Abstract

By using Yb of high purity (99.8%) irradiated in the maximum flux of the Argonne pile and studied by scintillation and magnetic photographic spectrometers, a reevaluation of the energies of the radiations has been made. Several previously unreported gamma rays are found and nuclear level schemes for ${\mathrm{Tm}}^{169}$, ${\mathrm{Lu}}^{175}$, and ${\mathrm{Lu}}^{177}$ are proposed. Several of the levels appear to be rotational states in the unified nuclear model. ${\mathrm{Yb}}^{169}$ decays with a half-life of 30.6 days by $K$ capture, followed by eleven gamma rays in ${\mathrm{Tm}}^{169}$. Rotational levels lie at 8.4, 118.3, and 139.1 kev. The gamma energies are 8.4, 20.6, 63.2, 93.6, 109.9, 118.3, 130.7, 177.7, 198.6, 261.0, and 308.3 kev. ${\mathrm{Yb}}^{175}$ decays with a half-life of 4.2 days by $\ensuremath{\beta}$ emission (471 kev max) followed by five gamma rays in ${\mathrm{Lu}}^{175}$. Rotational levels exist at 114.1, and 251.9 kev.
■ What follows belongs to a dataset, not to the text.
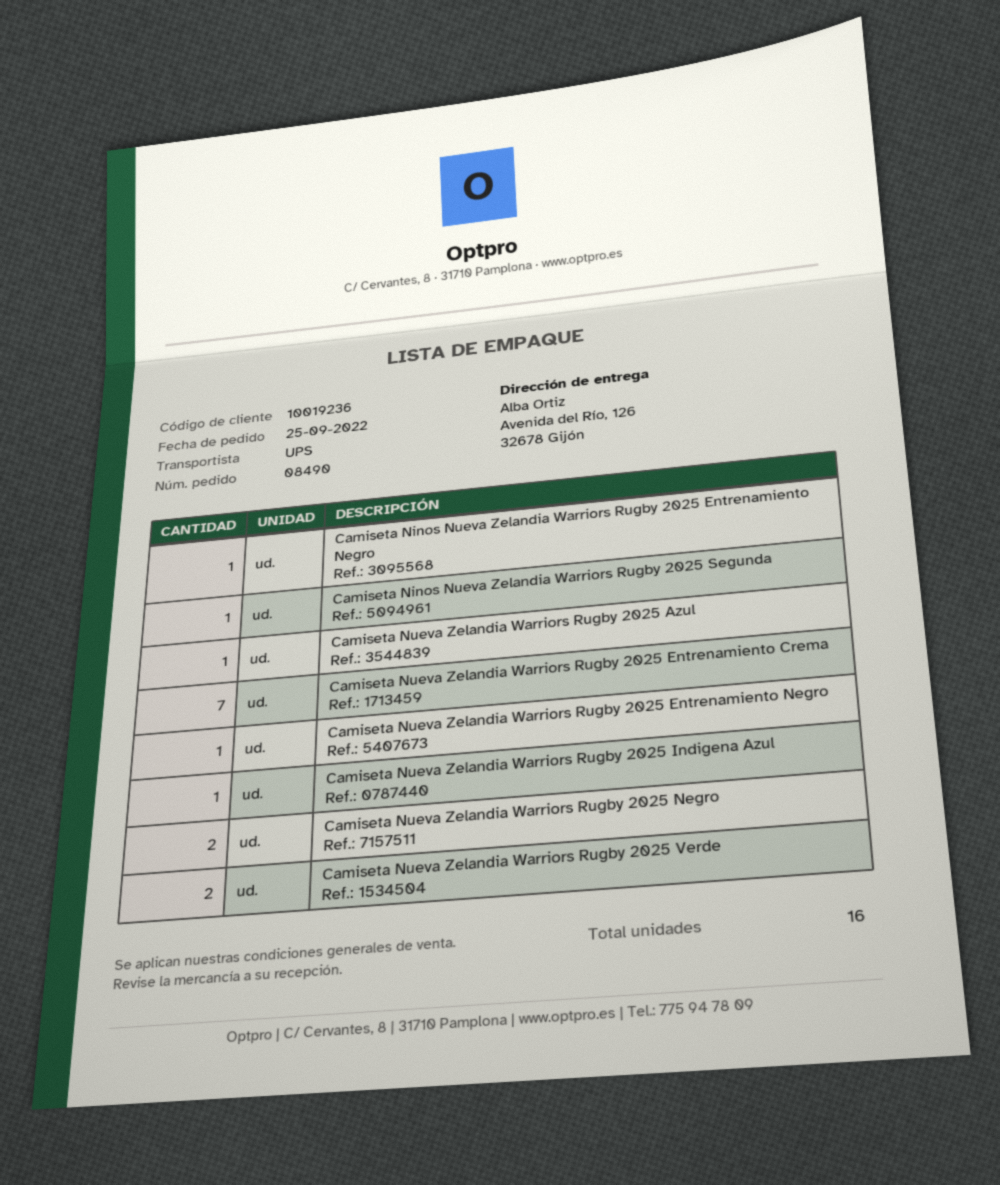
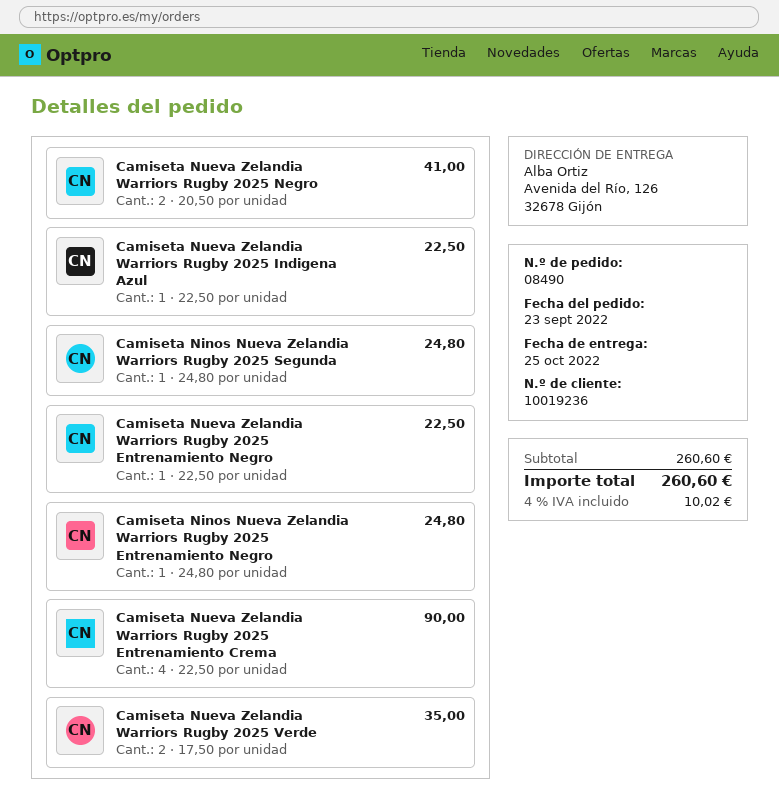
order date: 2022-09-25 -> 2022-09-23
Camiseta Nueva Zelandia Warriors Rugby 2025 Azul: 1 -> none
Camiseta Nueva Zelandia Warriors Rugby 2025 Entrenamiento Crema: 7 -> 4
The gamma energies are 114.1, 137.8, 145.0, 282.9, and 397.0 kev. ${\mathrm{Yb}}^{177}$ decays with a half-life of 1.88 hour by $\ensuremath{\beta}$ emission followed by gamma transitions in ${\mathrm{Lu}}^{177}$. In addition to any lower energy gamma rays, two high-energy transitions are found at 1.080 and 1.228 Mev. The latter is a cross over for the 1.080- and 0.148-Mev gammas which are in coincidence. The expected well-known daughter product ${\mathrm{Lu}}^{177}$, if present at all, is too weak to be observed by the magnetic spectrometers.